RNA-Seq technique was used to identify differentially expressed genes (DEGs) among groups. Libraries were generated as previously reported (Martinez et al., 2020) with the TruSeq Stranded mRNA Library Prep Kit (Illumina, San Diego, CA, USA) according to the manufacturer’s protocol. Briefly, total RNA was diluted in nuclease-free water, and after purification and fragmentation, mRNA was converted into a cDNA library through an end repair process, the addition of a single “A” base to the 3ʹ end and the ligation of Illumina adaptors. The products were purified and PCR-enriched to produce the final double-stranded cDNA library. The NextSeq 500/550 High Output kit v2.5 (150 cycles) was used for library sequencing (sequencing setup of 2 × 75 bp paired-end). The outcomes of the sequencing process are depicted in Supplementary File S1. The raw datasets were deposited in the Sequence Read Archive under accession number PRJNA862977 (http://www.ncbi.nlm.nih.gov/bioproject/862977).

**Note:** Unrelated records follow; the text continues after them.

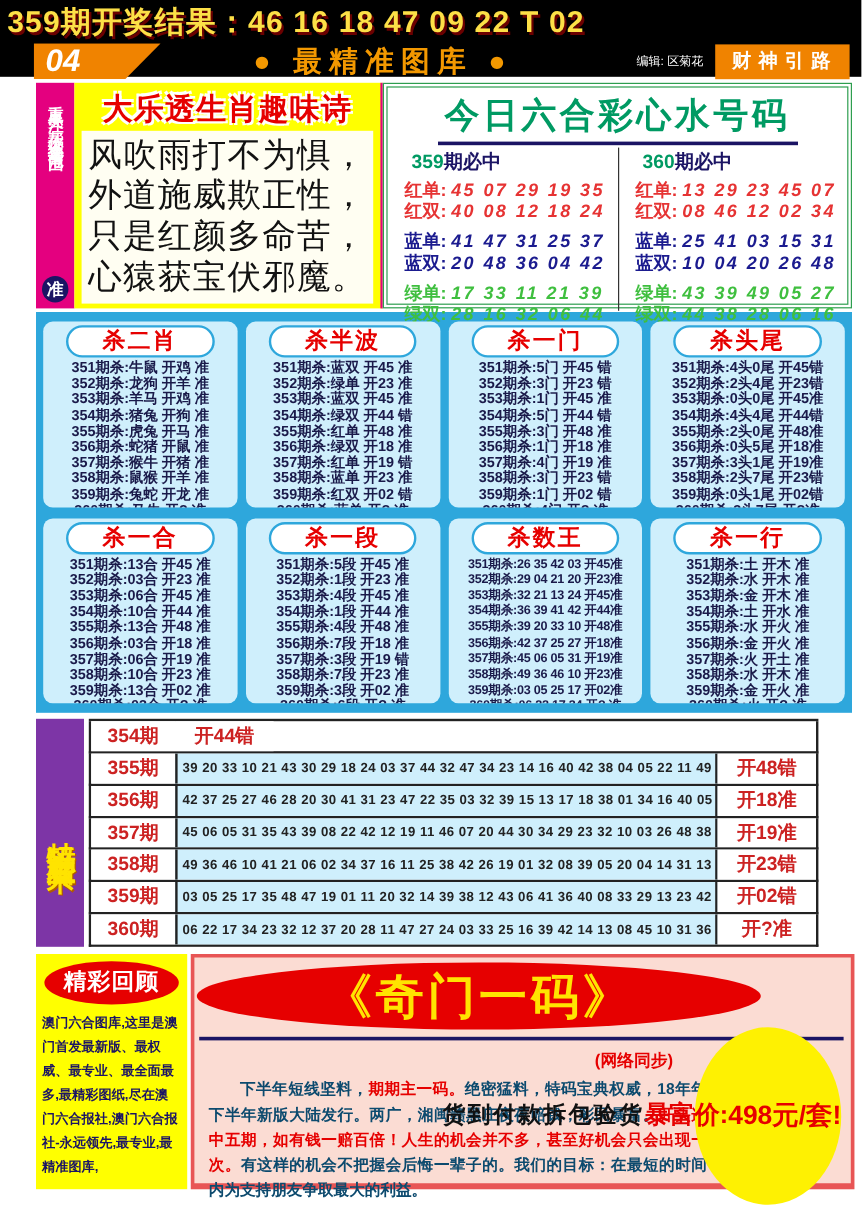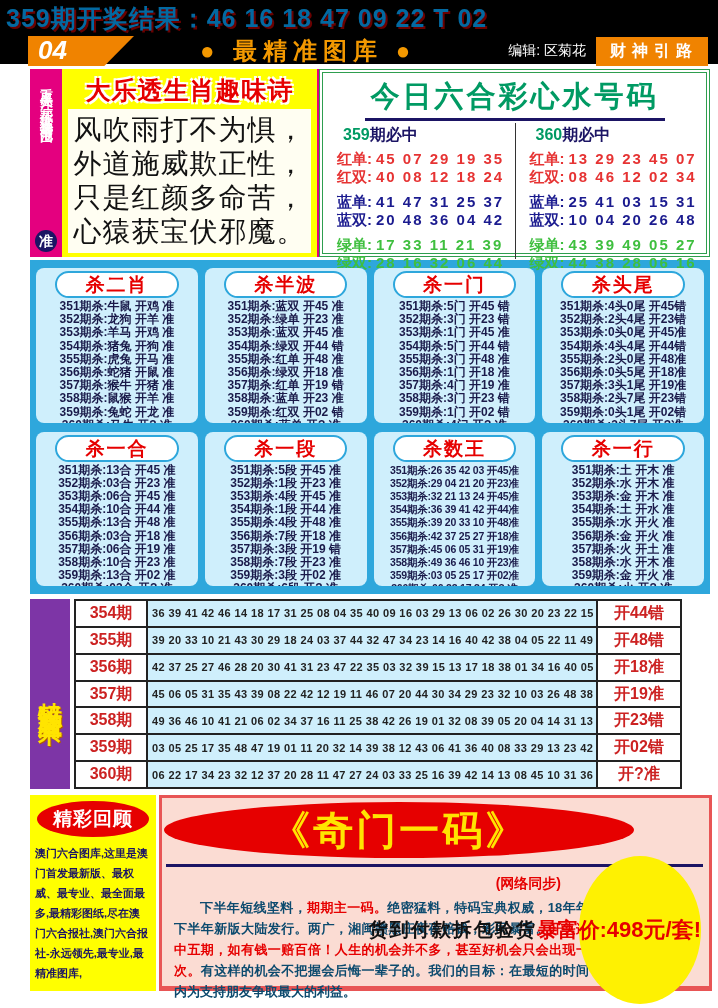"359期开奖结果：46 16 18 47 09" .result-line { color: #0369a1 -> #fde047 }
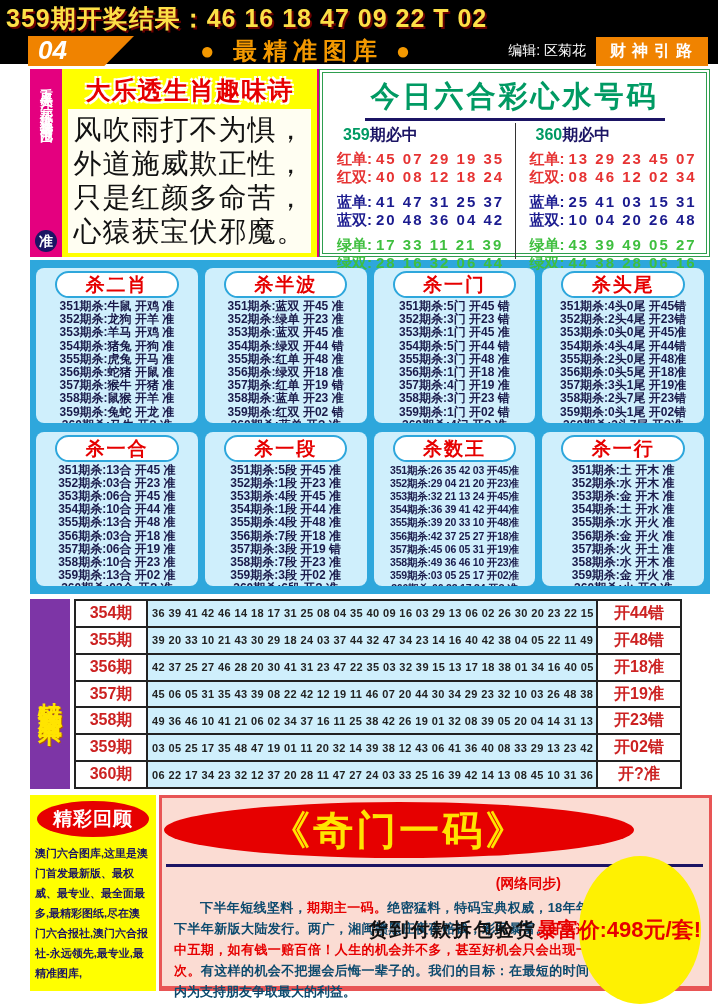"编辑: 区菊花" .editor { font-size: 14px -> 10px }
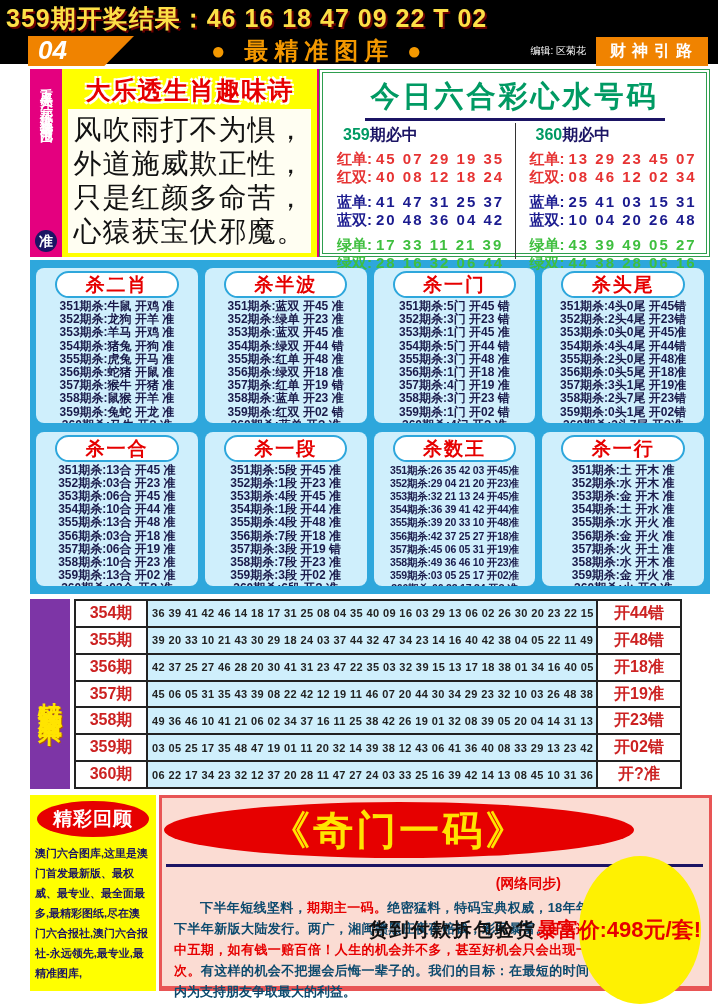"45 07 29 19 35" .nb-row .vals { font-style: none -> italic }
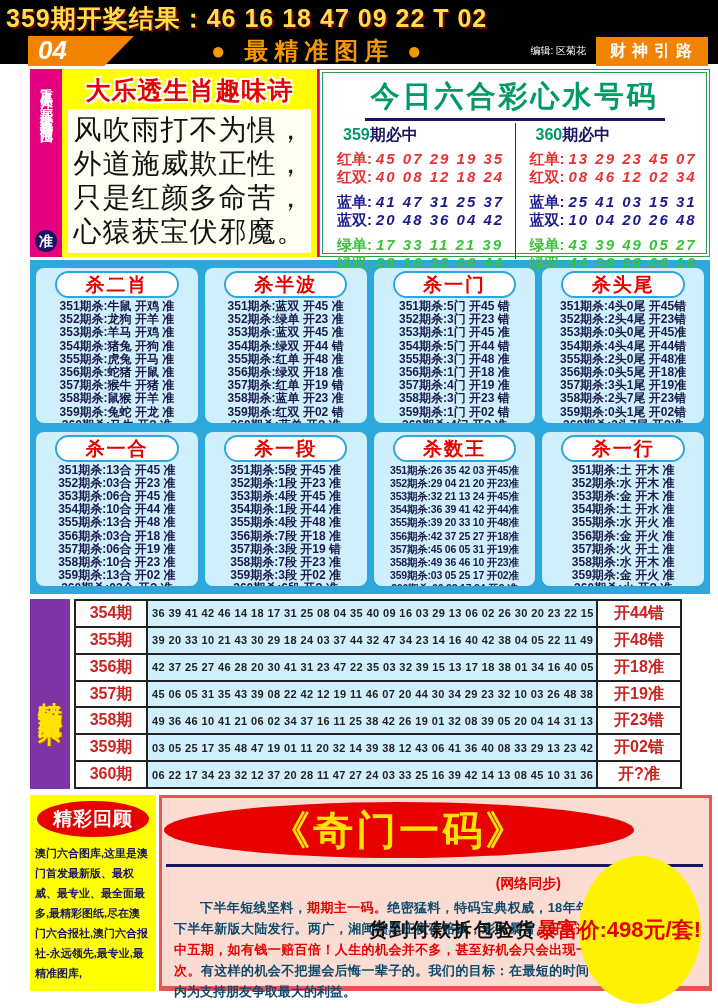"36 39 41 42 46" div.sp-nums { html: <div>36 39 41 42 46 14 18 17 31 25 08 04 35 40 09 16 03 29 13 06 02 26 30 20 23 22 15</div> -> none }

Analysis of sequencing data

Clean reads were aligned to the pig genome (SusScrofa 10.2) by using Spliced Transcripts Alignment to a Reference (STAR; Dobin et al., 2013) method. Normalization of the data was performed by the Robust Multichip Average method (Bolstad et al., 2003). Raw intensities were background adjusted, log 2 transformed, and normalized using quantile normalization to assign a single intensity value to each probe. The data analysis was performed with Partek Genomics Suite & Partek Pathways software (Partek Incorporated, St. Louis, USA). A one-way ANOVA was used to detect DEGs among groups with the cutoff P value (pv) and fold change (FC) values set to 0.05 and 2, respectively. Gene Ontology and pathway enrichment analyses of DEGs were performed using DAVID (database for annotation, visualization and integrated discovery), KEGG (Kyoto Encyclopedia of Genes and Genomes), and DICE (database of Immune Cell Expression) databases. Enrichment analysis was performed using g:Profiler (version e106_eg53_p16_65fcd97) with the g:SCS multiple testing correction method applying significance threshold of 0.05 (Raudvere et al., 2019). Network connections among genes were performed using STRING software (v11.0), available online at https://string-db.org/ (Szklarczyk et al., 2019).

RNA-Seq validation

RNA-Seq data were validated by real-time quantitative PCR (RT-qPCR) of six selected DEGs. RNA samples used for RT-qPCR assay were the same samples used for RNA-Seq analysis. Primers were commercially synthesized and tested (Bio Rad, Hercules, CA, USA). Total RNA was reverse transcribed into cDNA using the High Capacity cDNA Reverse Transcription Kit (Applied Biosystems, Foster City, CA). qPCR was performed in 10-μL reactions with 5 µL of PowerUp SYBR Green Master Mix (Applied Biosystems, CA, USA), 50 nM for each set of primers, 1 µL of cDNA, and water. All reactions were carried out using the Real-Time PCR Detection System (QuantStudio 5, Thermo Fisher, Waltham, MA, USA). The thermal cycling profile was 50 °C for 2 min, 95 °C for 10 min, 40 cycles at 95 °C for 15 s, and 60 °C for 1 min. Each sample for each gene was run in duplicate. The gene relative expression levels were quantified using the 2 (−ΔΔct) method and two reference genes (GAPDH and ACTB).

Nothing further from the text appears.